**Task description:** Retype all the entries word for word, but omit the pictures.

**Material provided:**
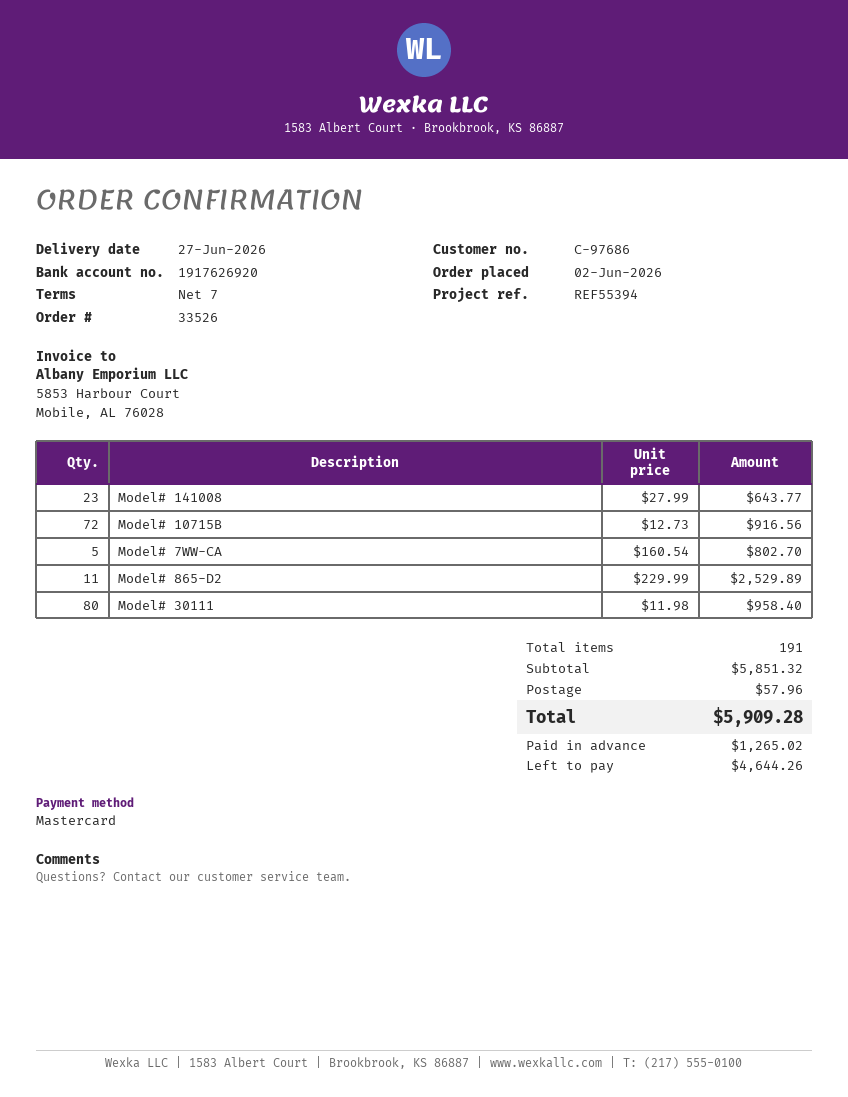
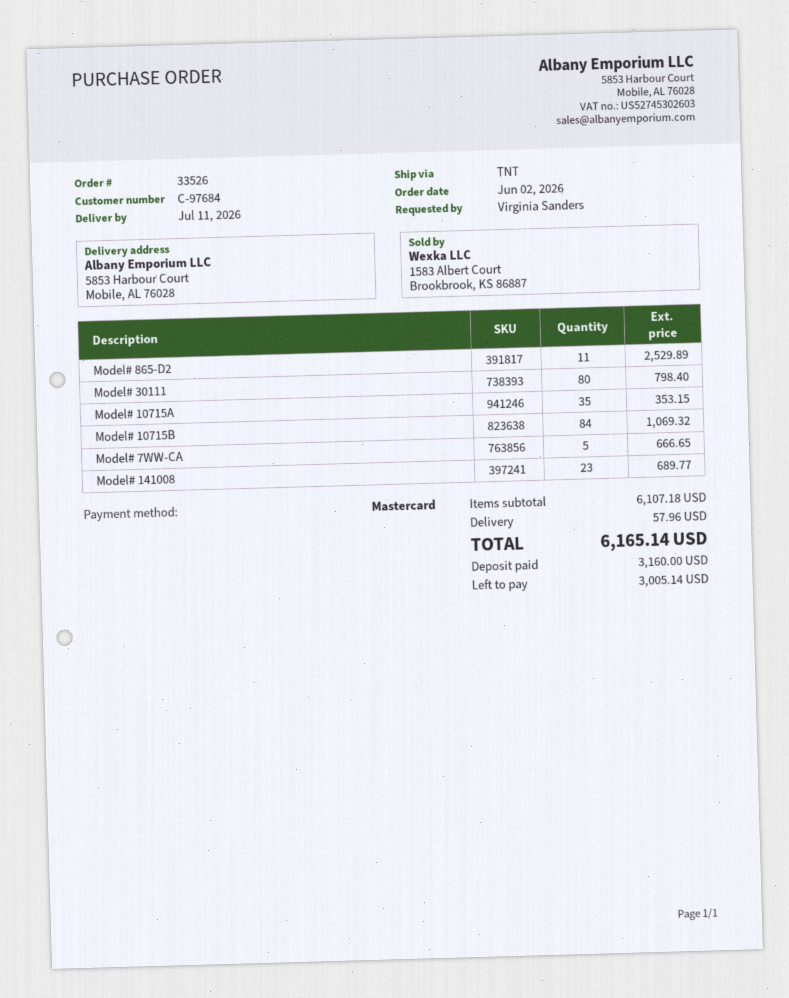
delivery date: 2026-06-27 -> 2026-07-11
customer number: C-97686 -> C-97684
Model# 141008: 23 for 643.77 -> 23 for 689.77
Model# 10715B: 72 for 916.56 -> 84 for 1069.32
Model# 7WW-CA: 5 for 802.70 -> 5 for 666.65
Model# 30111: 80 for 958.40 -> 80 for 798.40
Model# 10715A: none -> 35 for 353.15
subtotal: 5851.32 -> 6107.18
total: 5909.28 -> 6165.14
deposit: 1265.02 -> 3160.00
balance: 4644.26 -> 3005.14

**Finished task:**
delivery date: 2026-06-27 -> 2026-07-11
customer number: C-97686 -> C-97684
Model# 141008: 23 for 643.77 -> 23 for 689.77
Model# 10715B: 72 for 916.56 -> 84 for 1069.32
Model# 7WW-CA: 5 for 802.70 -> 5 for 666.65
Model# 30111: 80 for 958.40 -> 80 for 798.40
Model# 10715A: none -> 35 for 353.15
subtotal: 5851.32 -> 6107.18
total: 5909.28 -> 6165.14
deposit: 1265.02 -> 3160.00
balance: 4644.26 -> 3005.14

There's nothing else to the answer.